Credentialing Specialist
3 weeks ago
Title: Credentialing Specialist
Terms of Employment
- Contract, 6 Months (Likely Extension / Possible Conversion)
- This position is primarily remote. With that said, candidates must reside a commutable distance to Baltimore, MD (DC, Maryland, Virginia) to consider onsite work (trainings, team meetings, collaboration sessions, etc.) roughly once every three or four months.
Overview
Our client is looking for a Credentialing Specialists to join the team to help support the credentialing of the new practitioners for network participation within the organization’s Behavioral Health Network. The Specialists must verify that the provider can participate in the program and accurately maintain all provider data within the enterprise-wide Provider file according to Industry Standards. This role is highly data-driven and requires meticulous attention to detail, particularly in managing and reconciling data in Excel. The ideal candidate will combine their credentialing experience with advanced Excel skills to ensure the accuracy and efficiency of the credentialing process.
Responsibilitie
- Receive provider applications that they will work on from start to finish. There are twelve (12) primary source verification to complete in the credentialing file, once completed, they will take this data and enter it into the EVIP system. After the data is added to the EVIP system they will be required to complete a spreadsheet that is added to the downstream systems to claims department for approval ensuring a successful integration with the other corporate systems (most verifications are completed within 30 days, due to certain documents that may expire).
- Responds to external and internal inquiries regarding provider participation eligibility and criteria, participation status, credentialing, contractual status and provider file updates.

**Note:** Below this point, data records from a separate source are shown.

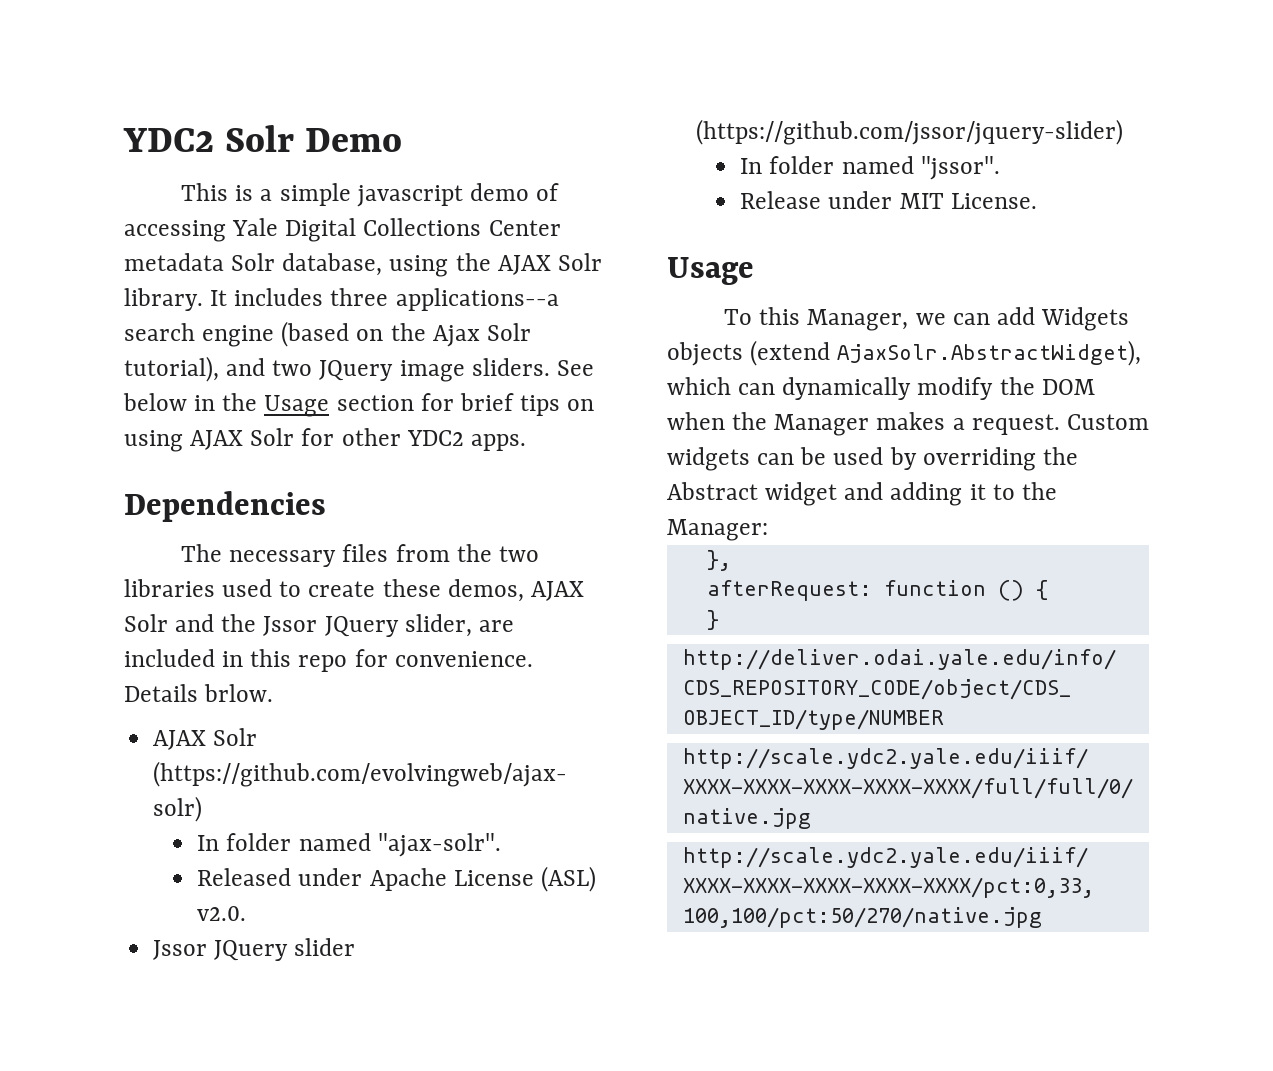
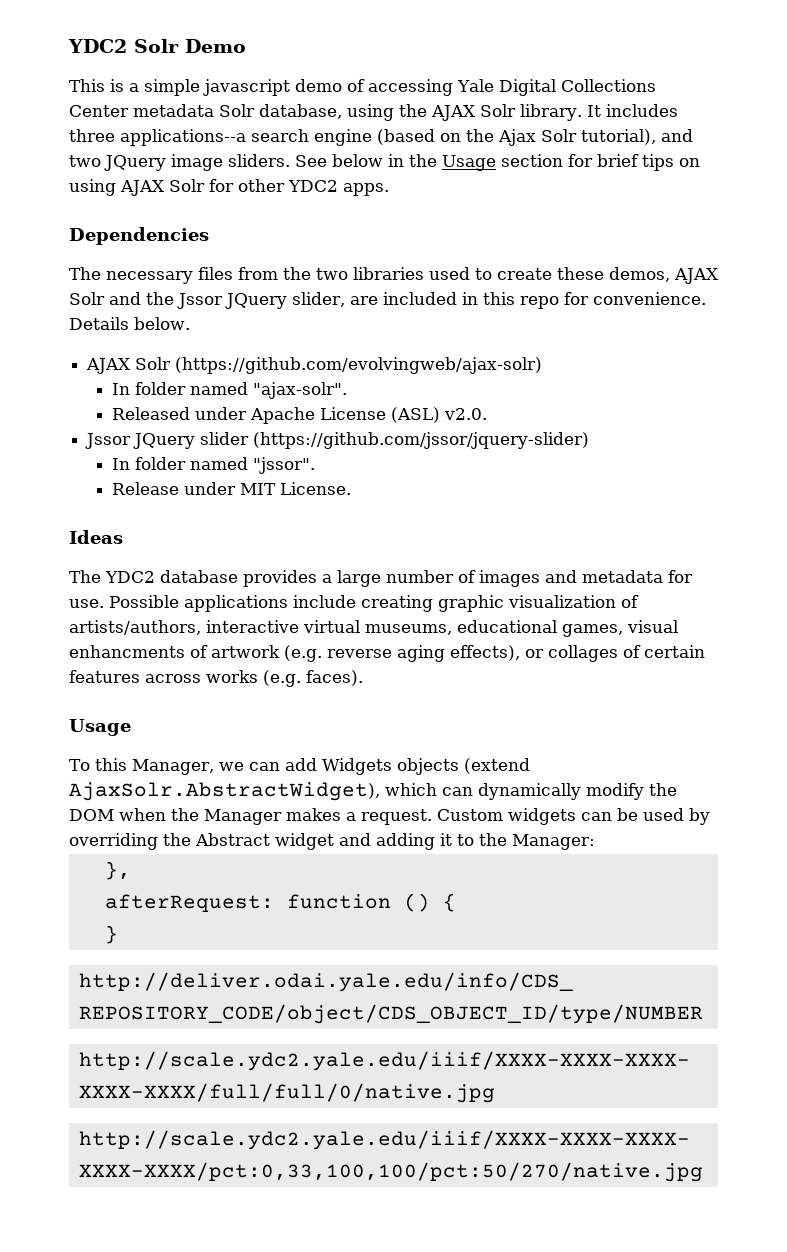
[204,684,274,702] brlow. -> [134,317,190,330] below.
(1037, 201) none -> [69,530,123,544] [69,570,693,587] [69,595,639,612] [69,620,678,637] [69,645,705,662] [69,670,363,687] // Ideas // The YDC2 database provides a large number of images and metadata for use. Possible applications include creating graphic visualization of artists/authors, interactive virtual museums, educational games, visual enhancments of artwork (e.g. reverse aging effects), or collages of certain features across works (e.g. faces).

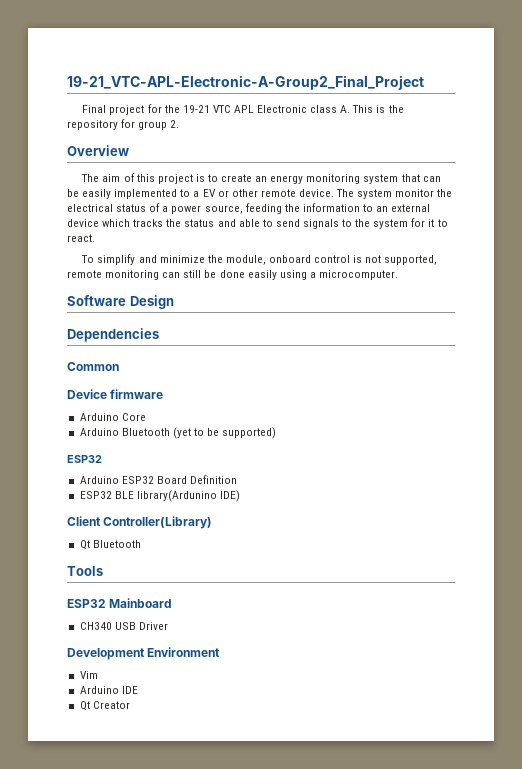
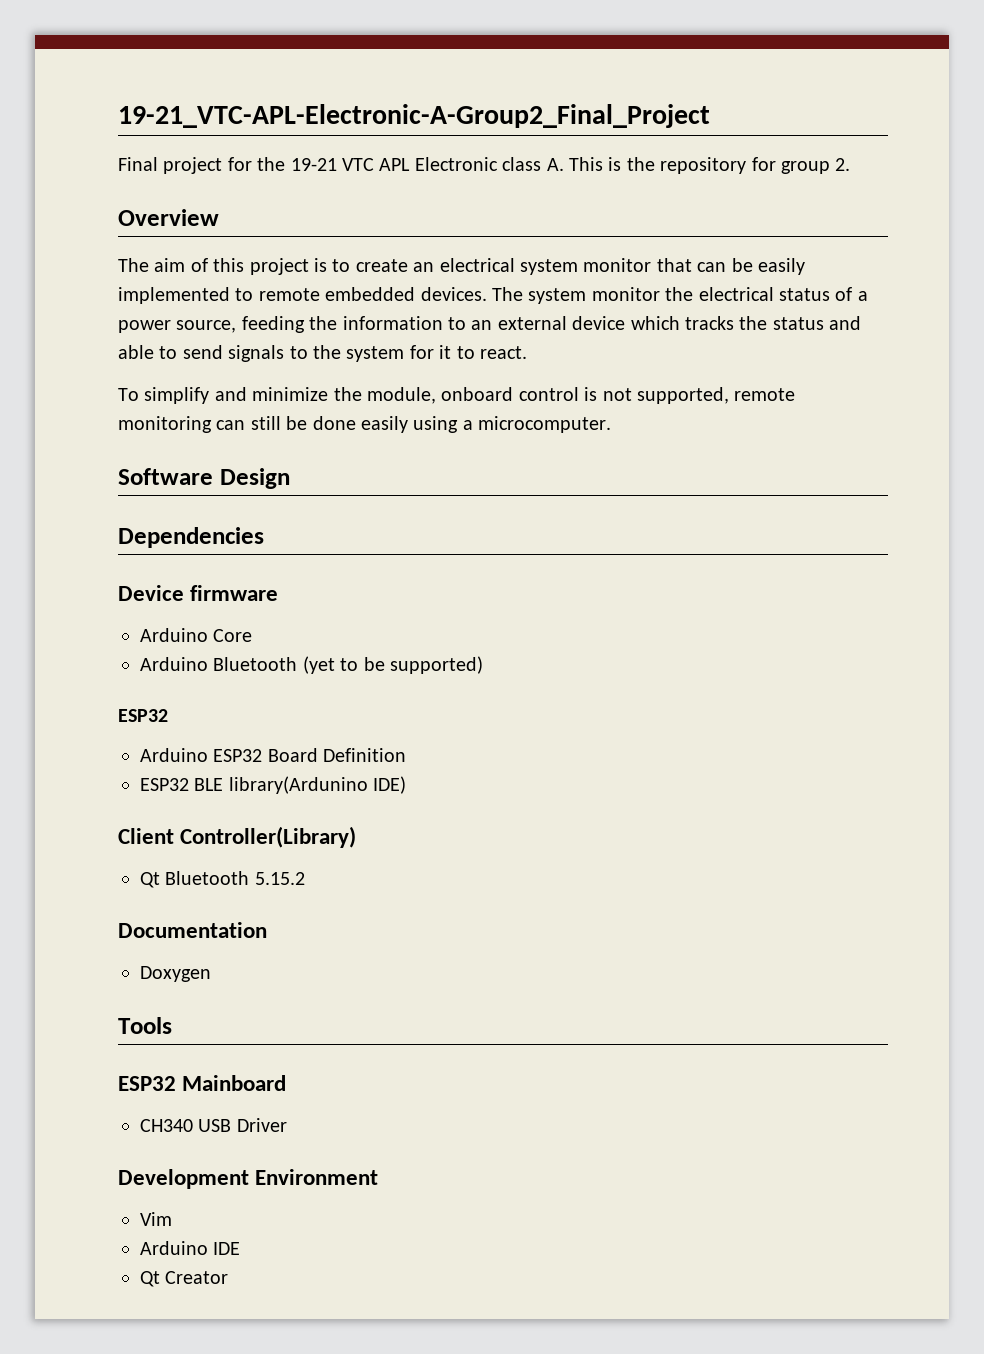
[270,174,399,184] energy monitoring system -> [439,258,652,275] electrical system monitor
[193,189,334,197] a EV or other remote device. -> [258,287,487,301] remote embedded devices.
[67,362,119,371] // Common -> (264, 537) none
(141, 544) none -> [254,872,305,885] [118,922,267,938] [140,966,211,982] 5.15.2 // Documentation // Doxygen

Direct focus on the provider experience, providing timely resolution dependable follow-up and proactive measures to ensure successful credentialing is achieved. Professional etiquette, communications and sound decision making is required.

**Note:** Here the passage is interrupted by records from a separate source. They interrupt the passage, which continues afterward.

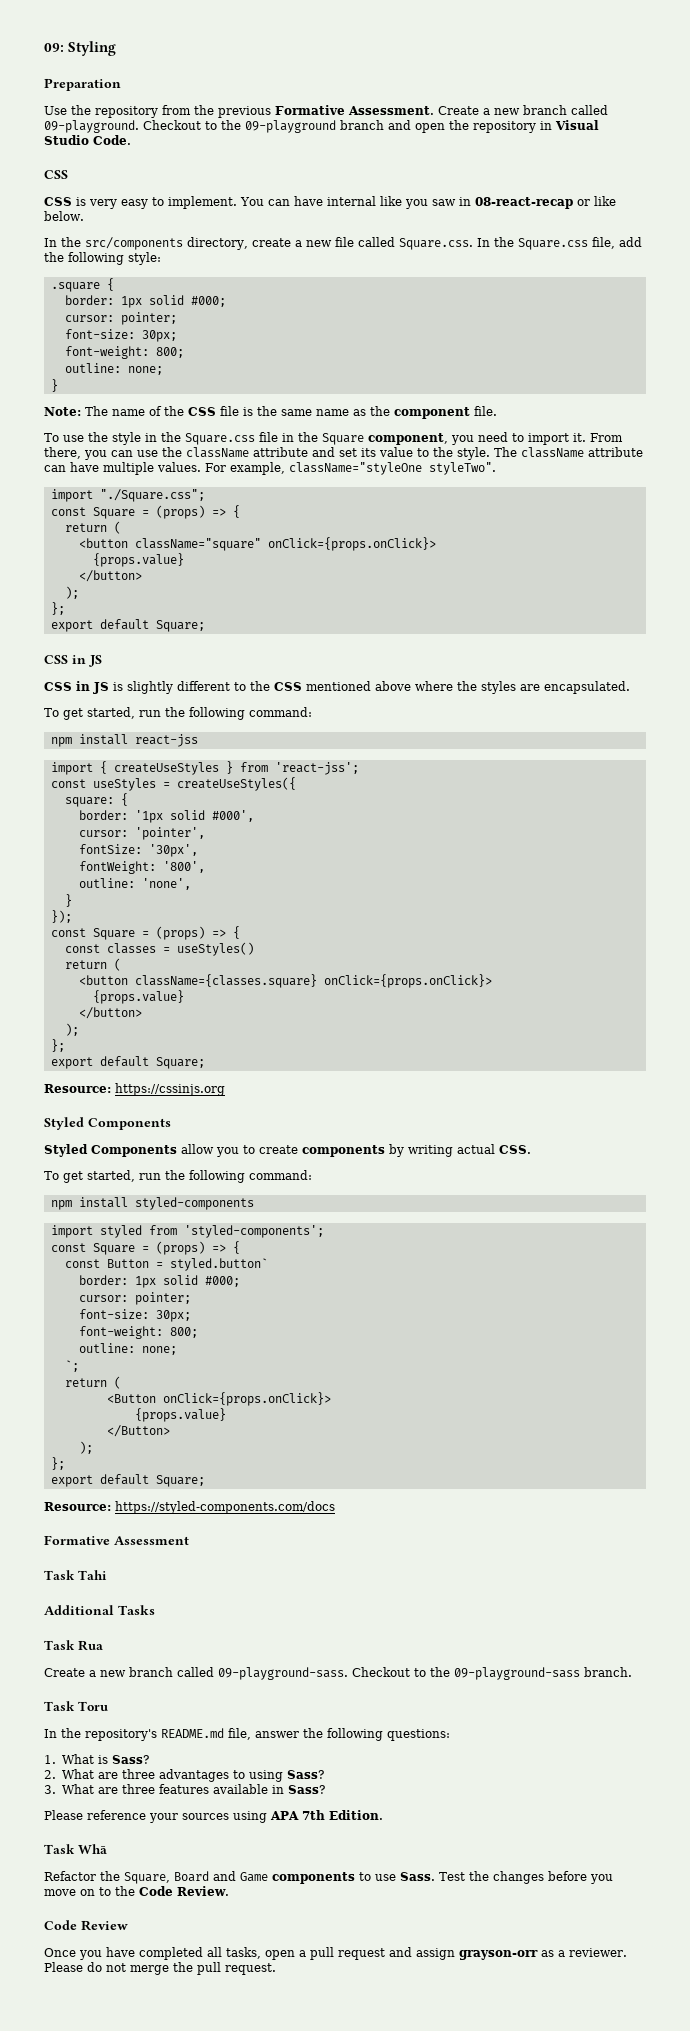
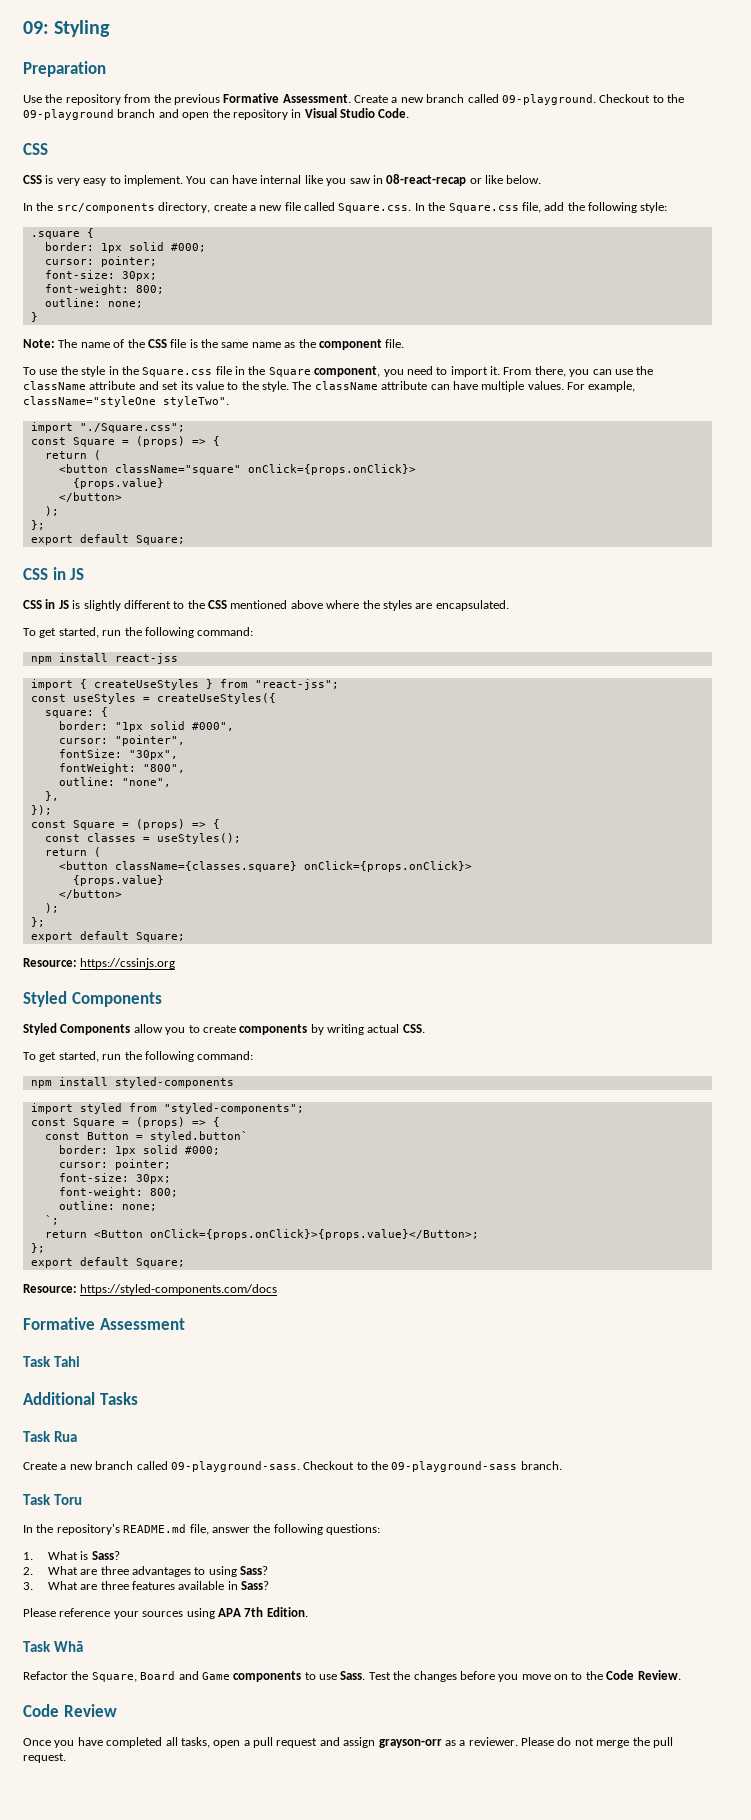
[274,762,359,775] 'react-jss'; -> [254,679,339,690] "react-jss";
[134,810,254,823] [78,827,205,840] '1px solid #000', // cursor: 'pointer', -> [114,721,234,732] [58,735,185,746] "1px solid #000", // cursor: "pointer",
[148,844,198,857] '30px', -> [128,750,178,760] "30px",
[162,861,205,873] [78,878,191,890] [64,894,72,907] '800', // outline: 'none', // } -> [142,764,185,773] [58,777,171,787] [44,791,59,801] "800", // outline: "none", // },
[176,942,254,956] useStyles() -> [156,833,241,844] useStyles();
[183,1225,324,1238] 'styled-components'; -> [163,1103,304,1114] "styled-components";
[113,1376,121,1389] [106,1392,331,1406] [134,1408,226,1422] [106,1425,170,1437] [78,1441,93,1454] ( // <Button onClick={props.onClick}> // {props.value} // </Button> // ); -> [93,1229,479,1240] <Button onClick={props.onClick}>{props.value}</Button>;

- Maintains the provider file, the Provider Information and electronic provider files with updated provider information during processes, such as credentialing, recredentialing, demographic updates, terminations and all other provider file maintenance activities.

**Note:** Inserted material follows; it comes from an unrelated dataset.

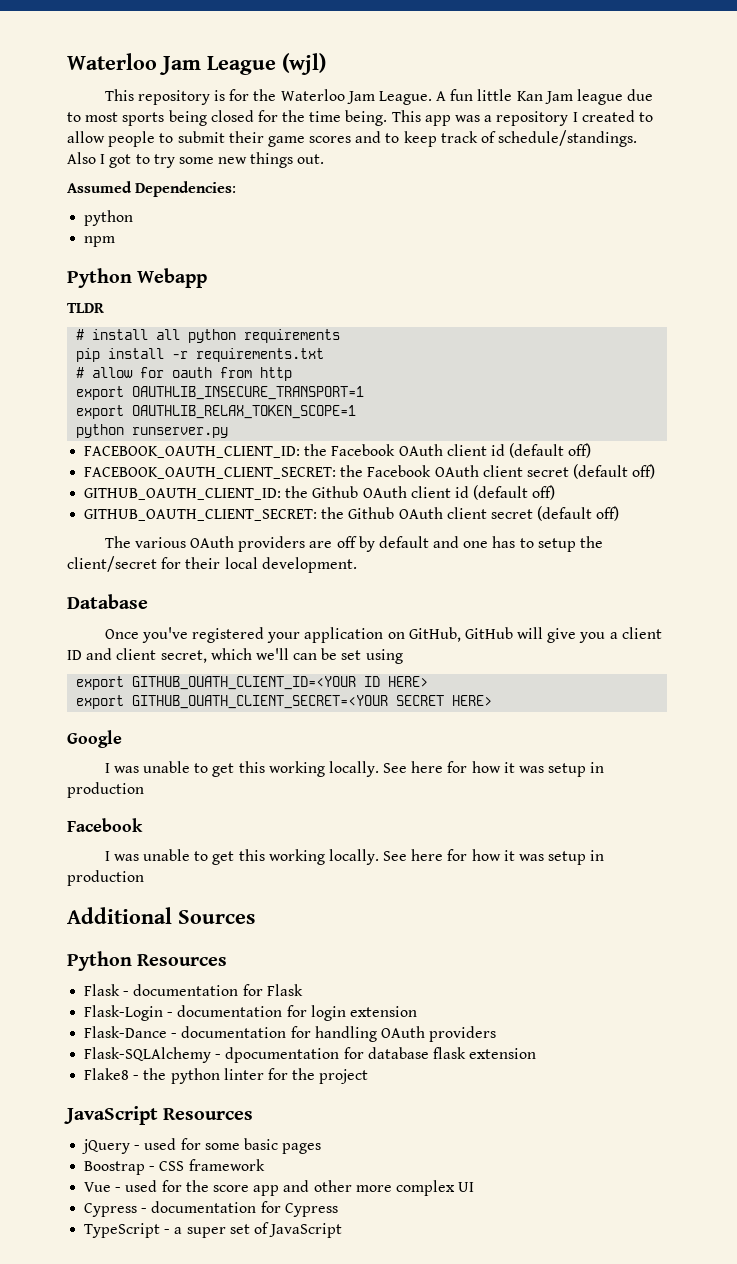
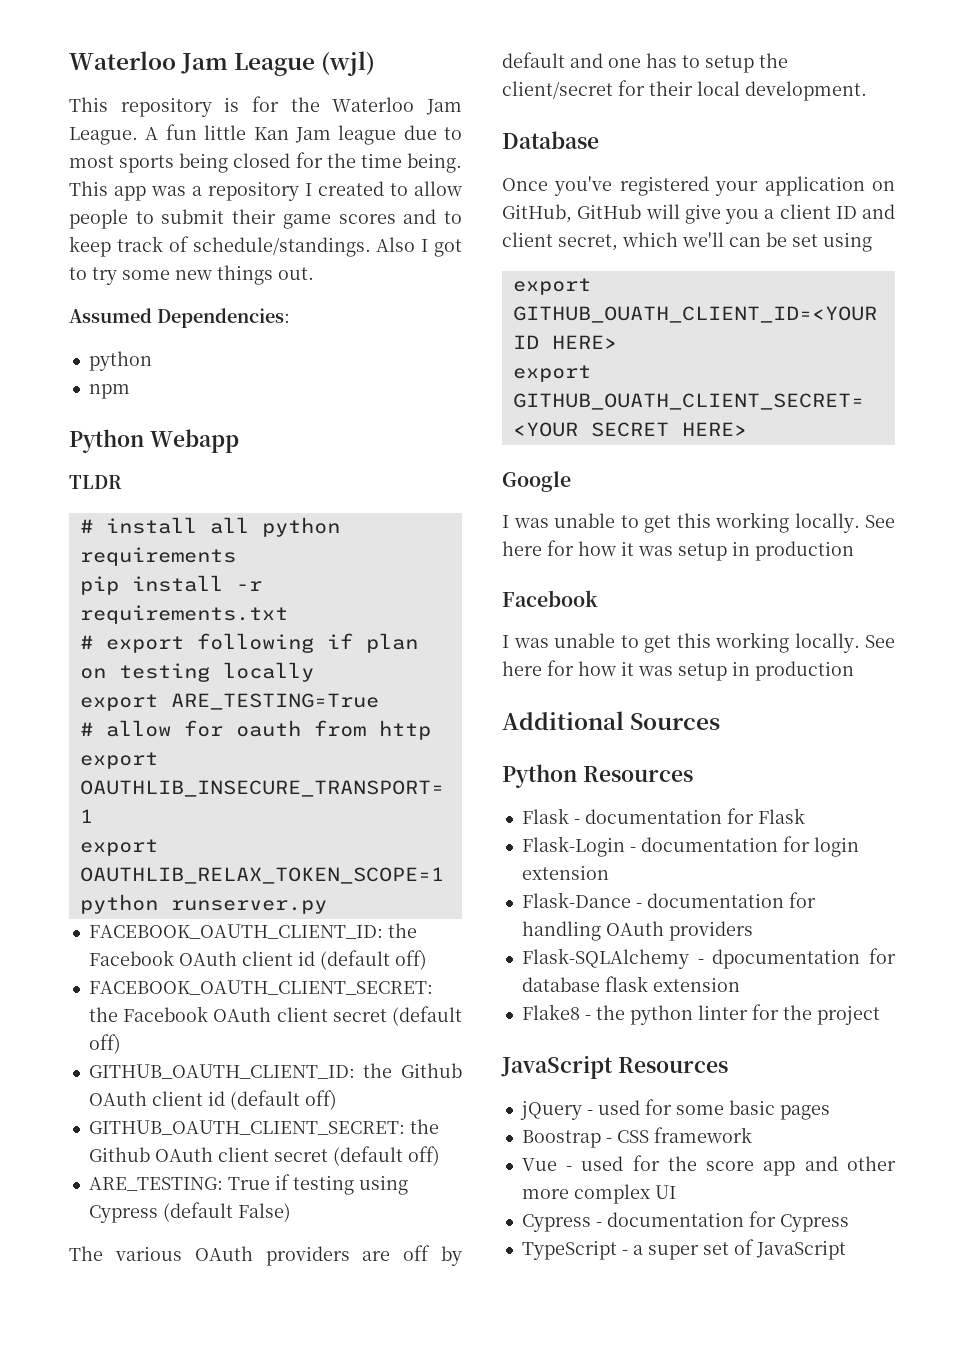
(325, 355) none -> [79,633,418,653] [79,662,314,682] [79,693,379,711] // # export following if plan on testing locally // export ARE_TESTING=True
(620, 513) none -> [88,1174,408,1195] [88,1202,291,1223] // ARE_TESTING: True if testing using Cypress (default False)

- Responsible for identifying, analyzing and resolving immediate and existing provider file issues. Processes provider file inputs in accordance with applicable state laws and departmental guidelines.
- Prepares written responses to obtain incomplete or missing information and or communicates effectively telephonically.
Required Skills & Experience
- 2+ years of credentialing experience in the healthcare / health insurance industry.
- Experience doing primary sourcing of credentials (licenses, work experiences, etc.).
- Experience using Pivot Tables and VLOOKUPs in Microsoft Excel.
- Experience in delegated provider credentialing.
- Highly skilled in Microsoft Office – namely Microsoft Excel.
- General clerical / data entry skills.
- Excellent written (emailing) and verbal (phone etiquette) communication skills.
- Strong customer service skills.
- Highly organized and detail oriented.
- Able to quickly learn new systems and navigate multiple portals simultaneously.
Preferred Skills & Experience
- Experience using MD-STAFF or similar provider credentialing database.